Where a line in the entries below contains the word "span", count it. Return the total alone.
------ Input ------
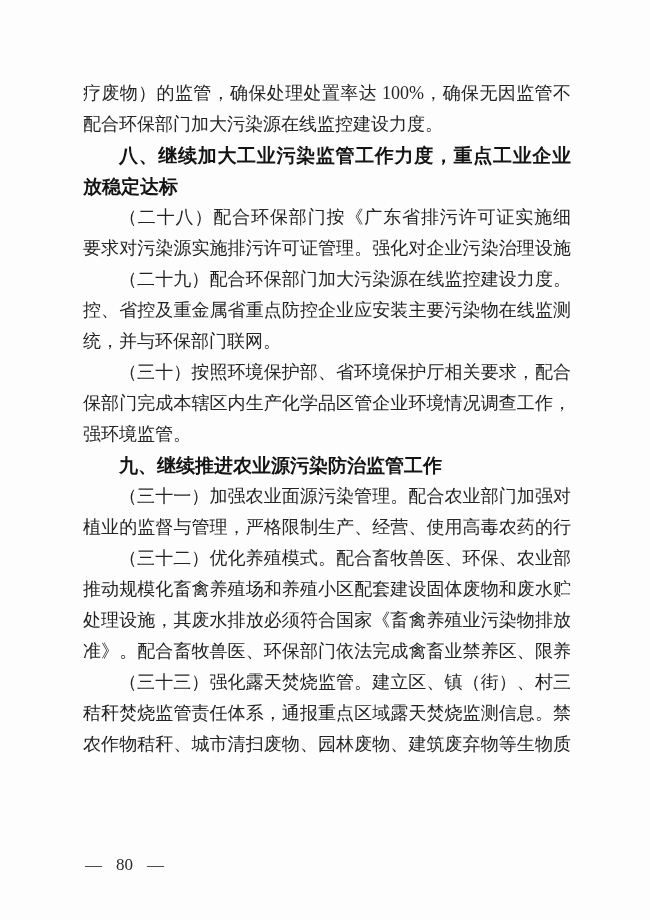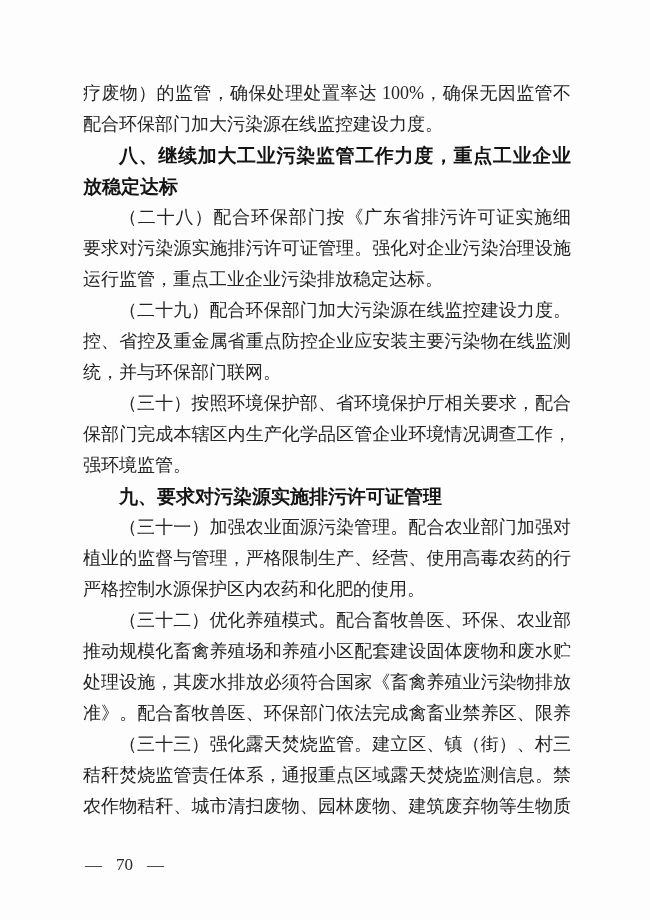--- a/index.html
+++ b/index.html
@@ -60,38 +60,36 @@
 <body>
 
 <div class="page">
   <div class="content">
     <div class="line fill">疗废物）的监管，确保处理处置率达 100%，确保无因监管不力导</div>
     <div class="line">配合环保部门加大污染源在线监控建设力度。</div>
     <div class="line heading indent fill">八、继续加大工业污染监管工作力度，重点工业企业污染排</div>
     <div class="line heading">放稳定达标</div>
     <div class="line indent fill">（二十八）配合环保部门按《广东省排污许可证实施细则》</div>
     <div class="line fill">要求对污染源实施排污许可证管理。强化对企业污染治理设施的</div>
-    <div class="line">运行监管，重点工业企业污染排放稳定达标。</div>
     <div class="line indent fill">（二十九）配合环保部门加大污染源在线监控建设力度。国</div>
     <div class="line fill">控、省控及重金属省重点防控企业应安装主要污染物在线监测系</div>
     <div class="line">统，并与环保部门联网。</div>
     <div class="line indent fill">（三十）按照环境保护部、省环境保护厅相关要求，配合环</div>
     <div class="line fill">保部门完成本辖区内生产化学品区管企业环境情况调查工作，加</div>
     <div class="line">强环境监管。</div>
-    <div class="line heading indent">九、要求对污染源实施排污许可证管理</div>
+    <div class="line heading indent">九、继续推进农业源污染防治监管工作</div>
     <div class="line indent fill">（三十一）加强农业面源污染管理。配合农业部门加强对种</div>
     <div class="line fill">植业的监督与管理，严格限制生产、经营、使用高毒农药的行为，</div>
-    <div class="line">严格控制水源保护区内农药和化肥的使用。</div>
     <div class="line indent fill">（三十二）优化养殖模式。配合畜牧兽医、环保、农业部门</div>
     <div class="line fill">推动规模化畜禽养殖场和养殖小区配套建设固体废物和废水贮存</div>
     <div class="line fill">处理设施，其废水排放必须符合国家《畜禽养殖业污染物排放标</div>
     <div class="line fill">准》。配合畜牧兽医、环保部门依法完成禽畜业禁养区、限养区、</div>
     <div class="line indent fill">（三十三）强化露天焚烧监管。建立区、镇（街）、村三级</div>
     <div class="line fill">秸秆焚烧监管责任体系，通报重点区域露天焚烧监测信息。禁止</div>
     <div class="line fill">农作物秸秆、城市清扫废物、园林废物、建筑废弃物等生物质的</div>
   </div>
 
   <div class="footer">
     <span>—</span>
-    <span>70</span>
+    <span>80</span>
     <span>—</span>
   </div>
 </div>
 
 </body></html>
------
* _Response for this exercise_
4